Warszawskie biuro UniCredit CAIB stanie się centrum biznesu maklerskiego w regionie Europy Środkowej i Wschodniej – wynika z planów restrukturyzacji ogłoszonych przez włoski bank. Cięcia obejmą za to inne kraje, w których UCI był aktywny – Turcję (tam działalność brokerską przejmie Yapi Kredi Bank), Rosję, Rumunię (tam dotąd oddzielne domy maklerskie zostają wcielone dom banku). UniCredit rezygnuje także z biur w Londynie i Nowym Jorku.
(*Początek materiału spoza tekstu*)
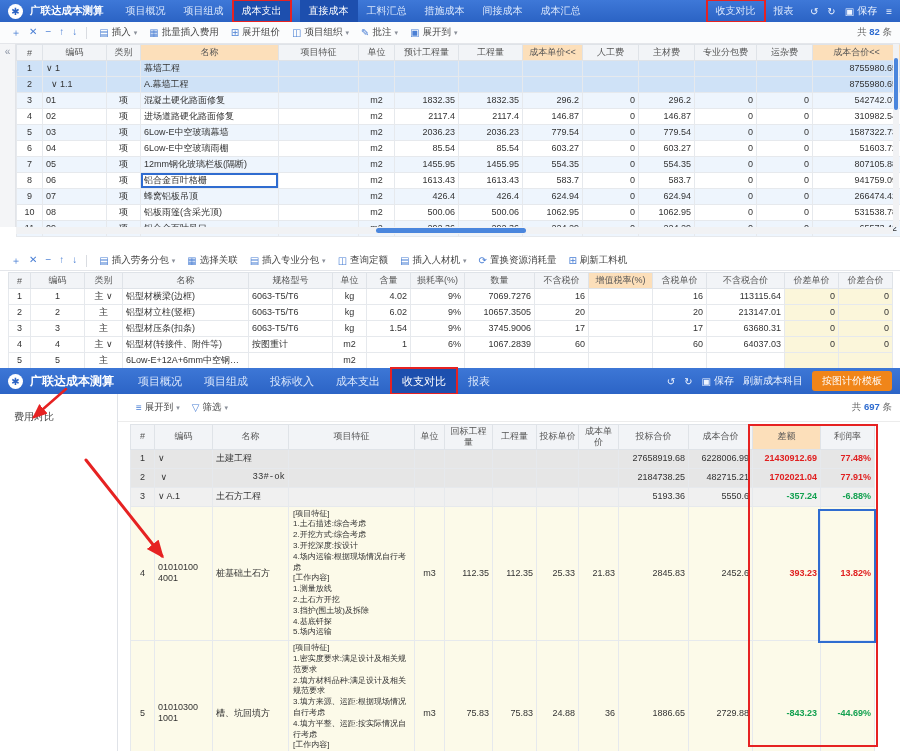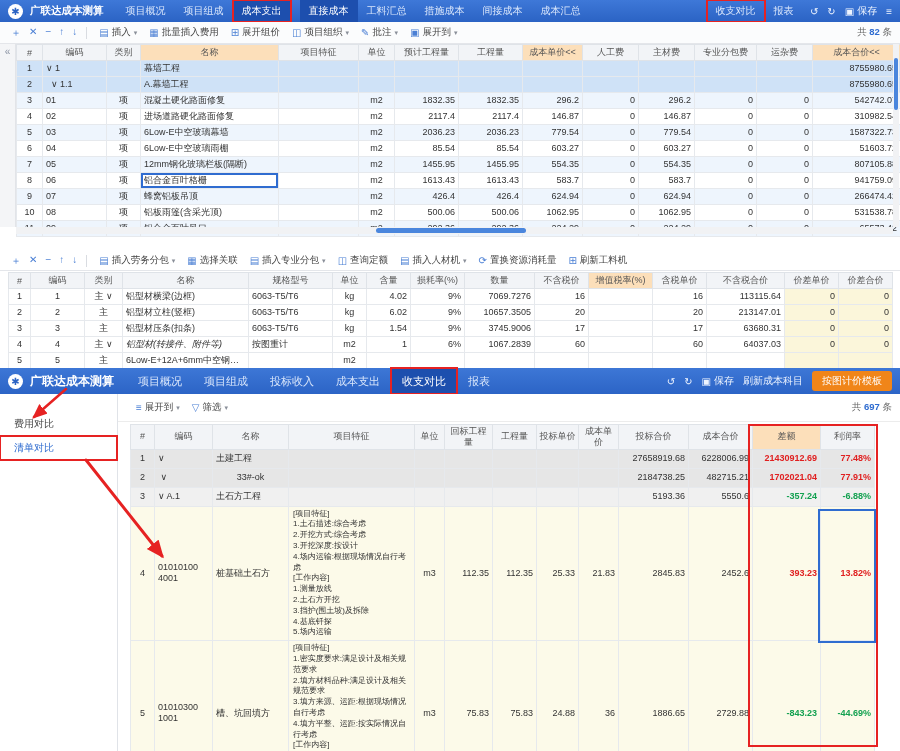"铝型材(转接件、附件等)" td { font-style: italic -> none }
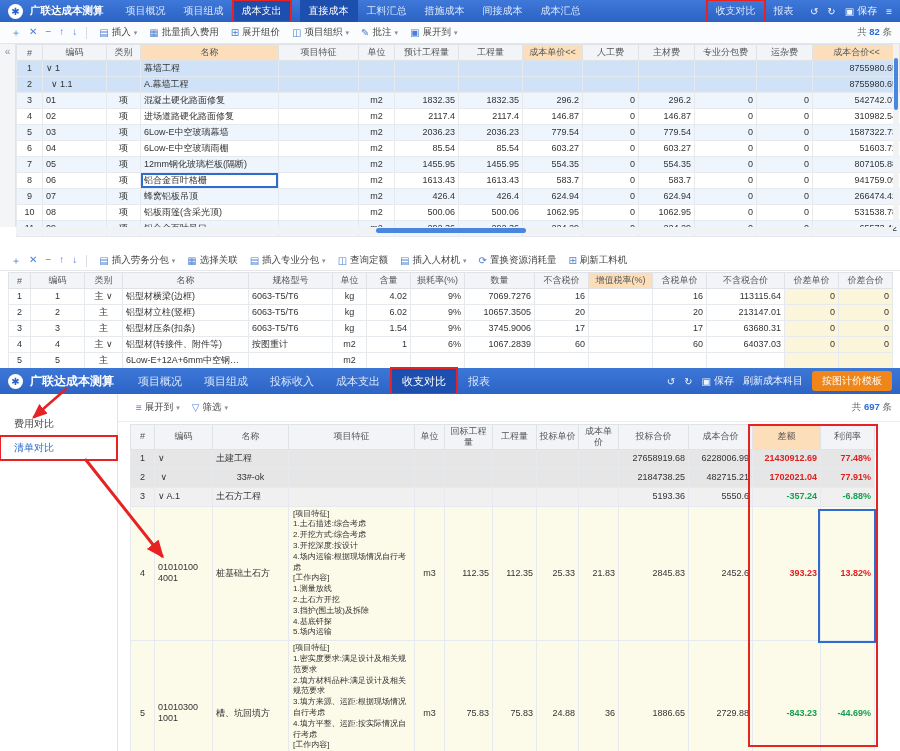"费用对比" .bw-sidebar { padding-top: 18px -> 11px }
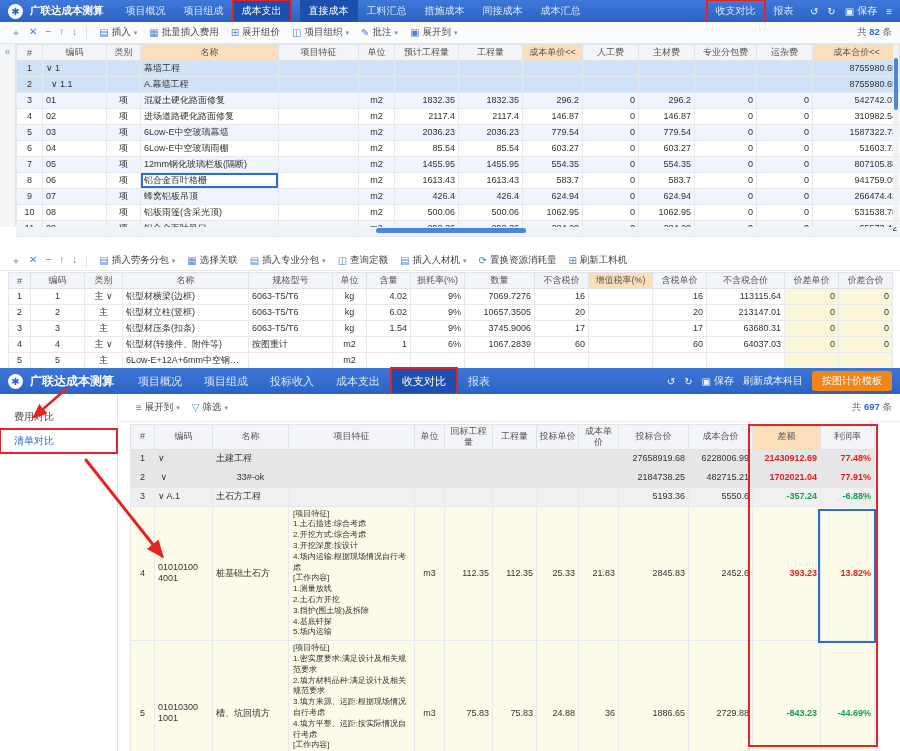"清单对比" div.sb-item { html: <div>清单对比</div> -> none }
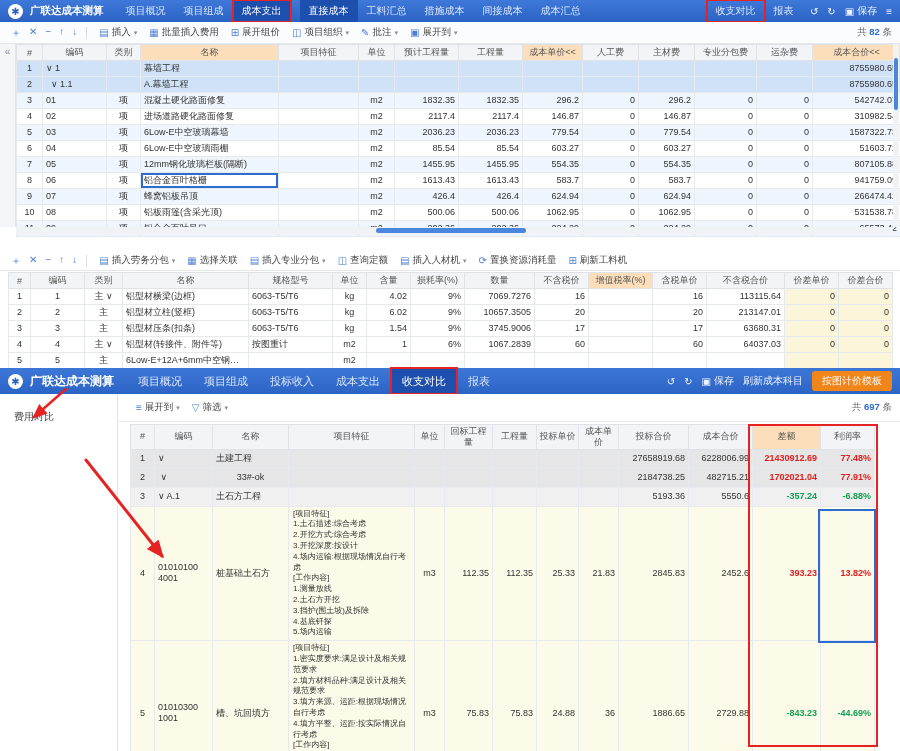"33#-ok" td { font-family: none -> Liberation Mono, monospace; text-align: center -> right }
Cięcia obejmą 95 osób, ale nikogo z Polski.
Ważna rolę w grupie
Zmiana oznacza, że w grupie zaczniemy pełnić ważniejsza rolę. Obrazowo Warszawa staje się Londynem na region. Nasze wysiłki w ostatnich latach zostały docenione – podkreśla Jacek Radziwilski, szef UniCredit CAIB Poland w Polsce. Broker od lat jest jednym liderem rynku pierwotnego na Polskim rynku, często uczestniczy także w wezwaniach i obsłudze przejęć. Ma też dostrzegalny, pięcioprocentowy udział w obrotach akcjami na rynku wtórnym. Biuro zatrudnia 70 osób.
Szukanie specjalistów
W związku ze zmianami warszawskie biuro planuje zwiększyć zatrudnienie o kilka osób. Zespół maklerski zostanie poszerzony o dwóch specjalistów, do ośmiu pracowników. UniCredit szuka też następcy szefa analiz, Marka Jurasia, który jak napisał „Parkiet" – wraz z Pawłem Burzyńskim z DM BZ WBK planuje wystartować z autorskim funduszem hedgingowym. Analitycy UniCredit będą przyglądać się spółkom z całego regionu – Będziemy działali dużo bardziej agresywnie, szukamy ludzi którzy będą skupieni na klientów – mówi Radziwilski. Nie wyklucza, że pracę znaleźć mogą także analitycy i maklerzy z zagranicy.
Dystrybucją raportów analitycznych, jak i emisji akcji do międzynarodowych inwestorów instytucjonalnych dalej przez biuro Kepler Capital Markets.
Oprócz Jurasia, w ostatnim czasie z UniCredit odeszli dyrektor bankowości inwestycyjnej Paweł Roszczyk (został członkiem zarządu i dyrektor finansowy Adamedu), oraz Andrzej Kasperek, analityk specjalizujący się w sektorze budowlanym.